Hive Sink
一、Introduction
FlinkX only has Hive sink plugin, no Hive source plugin, if you need to read data from Hive table, please use HDFS source plugin.
Hive sink plugin supports writing data to Hive table in real time, supports automatic table building and automatic partition creation according to current system time, supports dynamic table name resolution and group mapping, and writes different data to different Hive tables according to mapping rules.
Hive sink plug-in is generally used with real-time collection (CDC) plug-in, kafka source plug-in and other real-time class plug-ins.

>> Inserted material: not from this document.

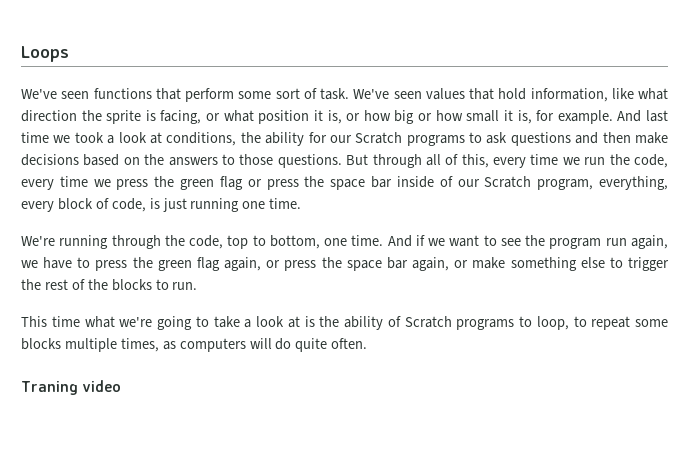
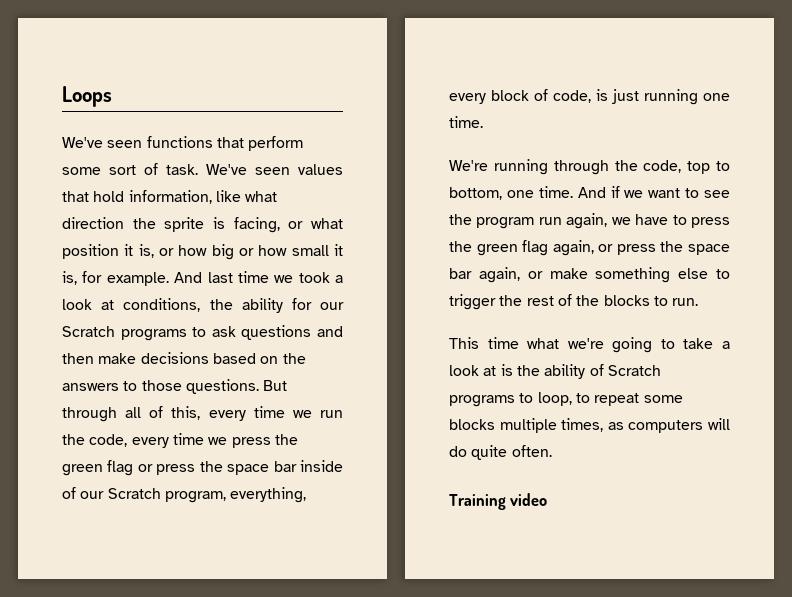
[21,381,78,395] Traning -> [449,494,506,510] Training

Hive sink plug-in underlying reliance on HDFS sink, the basic principle is also to write data files to the specified HDFS path, can be seen as the HDFS sink to do some automatic table building partitioning and group mapping and other expansion functions.
Hive sink plug-in use need to open checkpoint, in checkpoint after the data can be checked out in the Hive table. When checkpoint is enabled, a two-stage commit is used. The data files generated in the .data directory are copied to the official directory during pre-commit and the copied data files are marked, the data files marked in the .data directory are deleted during the commit stage, and the data files marked in the official directory are deleted during rollback.
二、Supported Versions
Hive 1.x、Hive 2.x
四、Parameter Description
1、Sync
jdbcUrl
Description: String for connecting to Hive JDBC
Required: yes
Field type: string
Default value: none
username
- Description: Hive authentication username
- Required: No
- Field type: string
- Default value: none
password
- Description: Hive authentication password
- Required: no
- Field type: string
- Default value: none
partition
- Description: The name of the partition field
- Required: no
- Field type: string
- Default value:
pt
partitionType
- Description: The partition type, including DAY, HOUR and MINUTE. If the partition does not exist, it will be created automatically, the time of the automatically created partition is based on the server time of the current task running
- DAY: day partition, partition example: pt=20200101
- HOUR: hour partition, partition example: pt=2020010110
- MINUTE: minute partition, partition example: pt=202001011027
- Required: no
- Field type: string
- Default value:
DAY
- Description: The partition type, including DAY, HOUR and MINUTE. If the partition does not exist, it will be created automatically, the time of the automatically created partition is based on the server time of the current task running
tablesColumn
- Description: Write the table structure information of the hive table, if the table does not exist, the table will be built automatically.
- Example.
- Required: yes
- Field type: string
- Default value: None
{
"kudu":[
{
"key":"id",
"type":"int"
},
{
"key":"user_id",
"type":"int"
},
{
"key":"name",
"type":"string"
}
]
}
- analyticalRules
- Description: The dynamic rule of table creation to get the table name, according to the ${XXXX} placeholder, get the value from the data to be written (map structure) according to the key XXX to replace it, create the corresponding table, and write the data to the corresponding table.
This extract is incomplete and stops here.